* PROBLEM DESCRIPTION:
What is needed is a single figure: how many lines of the records below contain the word "SNAPSHOT".

* DATA RECORDS:
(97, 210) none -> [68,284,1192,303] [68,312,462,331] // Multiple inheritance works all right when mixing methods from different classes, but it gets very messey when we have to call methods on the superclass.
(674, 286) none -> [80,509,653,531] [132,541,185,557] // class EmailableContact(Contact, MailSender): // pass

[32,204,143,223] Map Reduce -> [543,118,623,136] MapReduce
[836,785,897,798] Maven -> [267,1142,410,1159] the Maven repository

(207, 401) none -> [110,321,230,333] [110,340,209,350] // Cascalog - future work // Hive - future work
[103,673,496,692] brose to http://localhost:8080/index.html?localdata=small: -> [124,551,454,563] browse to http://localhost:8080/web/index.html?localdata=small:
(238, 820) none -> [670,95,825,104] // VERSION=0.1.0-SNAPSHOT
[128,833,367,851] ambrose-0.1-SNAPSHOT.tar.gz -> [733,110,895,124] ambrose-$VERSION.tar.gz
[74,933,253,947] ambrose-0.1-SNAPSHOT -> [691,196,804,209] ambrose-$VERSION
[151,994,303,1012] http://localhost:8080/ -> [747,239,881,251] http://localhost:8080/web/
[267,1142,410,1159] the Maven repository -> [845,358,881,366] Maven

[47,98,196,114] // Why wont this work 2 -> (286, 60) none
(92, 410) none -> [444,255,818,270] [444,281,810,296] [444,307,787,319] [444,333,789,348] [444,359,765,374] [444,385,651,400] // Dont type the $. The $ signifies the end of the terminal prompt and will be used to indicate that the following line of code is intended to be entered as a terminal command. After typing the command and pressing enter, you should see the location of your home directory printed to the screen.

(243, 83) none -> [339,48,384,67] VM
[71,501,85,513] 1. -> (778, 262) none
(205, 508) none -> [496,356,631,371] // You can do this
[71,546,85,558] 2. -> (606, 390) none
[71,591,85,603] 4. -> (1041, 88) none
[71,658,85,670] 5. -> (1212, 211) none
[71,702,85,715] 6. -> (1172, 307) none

* SOLUTION TO THE PROBLEM:
3